Gaius Gracchus
Gaius Sempronius Gracchus (154 – 121 BC) was the younger brother of Tiberius Gracchus, who followed in his older brother’s footsteps as a tribune of the plebes, a populares politician advancing the cause of the plebeians, an advocate of agrarian reform, and finally, as a victim of political violence when the conservative Roman Senate and the optimates murdered him.
About a decade younger than Tiberius, Gaius Gracchus was influenced by his elder brother’s reform policies and by his murder at the hands of a senatorial mob. Elected a tribune of the plebes in 123 BC, he made innovative use of the popular assemblies to push through legislation to reenact his brother’s agrarian reforms and advocated other measures to lessen the power of the senatorial nobility.
He also pushed through legislation to provide all Romans with subsidized wheat, and was reelected tribune in 122 BC. In 121 BC, the Senate again organized a riot to go after a turbulent tribune. After one of his supporters was killed, Gaius Gracchus and his followers retreated to the Aventine Hill, the traditional asylum of plebeians in an earlier age. The Senate responded by enacting a novel decree that ordered the consuls to go after Gaius, which they did with a mob. Seeing that all was lost, Gaius committed suicide, while the mob fell upon and massacred hundreds of his followers, then threw their bodies into the Tiber river.

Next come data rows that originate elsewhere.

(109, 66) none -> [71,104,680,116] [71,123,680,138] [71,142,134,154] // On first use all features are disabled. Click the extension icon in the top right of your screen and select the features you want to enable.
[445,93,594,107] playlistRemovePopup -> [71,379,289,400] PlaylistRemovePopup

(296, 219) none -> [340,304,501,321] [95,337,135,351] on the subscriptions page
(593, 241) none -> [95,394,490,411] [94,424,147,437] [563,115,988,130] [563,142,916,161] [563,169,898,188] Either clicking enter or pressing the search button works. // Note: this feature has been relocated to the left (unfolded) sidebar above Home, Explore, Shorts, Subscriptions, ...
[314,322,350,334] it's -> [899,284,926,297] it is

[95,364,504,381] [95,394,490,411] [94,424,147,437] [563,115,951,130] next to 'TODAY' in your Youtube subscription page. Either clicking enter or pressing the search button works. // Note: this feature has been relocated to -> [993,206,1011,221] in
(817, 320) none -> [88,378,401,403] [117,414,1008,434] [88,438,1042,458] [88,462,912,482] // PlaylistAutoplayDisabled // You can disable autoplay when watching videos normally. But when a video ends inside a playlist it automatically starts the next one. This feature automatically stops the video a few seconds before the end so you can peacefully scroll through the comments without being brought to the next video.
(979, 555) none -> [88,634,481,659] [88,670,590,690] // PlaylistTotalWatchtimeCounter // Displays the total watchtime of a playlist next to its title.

In the long run, the political murders of the Gracchi brothers backfired upon the optimates‘ cause and the patrician senatorial class whose interests they sought to advance. The patricians were virtually exterminated during rounds of proscriptions that claimed the lives and confiscated the properties of thousands, first by the dictator Sulla going after populares following his victory in Rome’s first civil war, only for the pendulum to swing a generation later when Octavian and Mark Antony went after the optimates in an even bloodier and more thorough proscription following their victory in a civil war against Julius Caesar’s assassins. What relatively few patricians survived were gradually killed off later as they were caught up in or were falsely accused of conspiracies against various emperors, until, by the end of the first century AD, the patrician class was virtually extinct.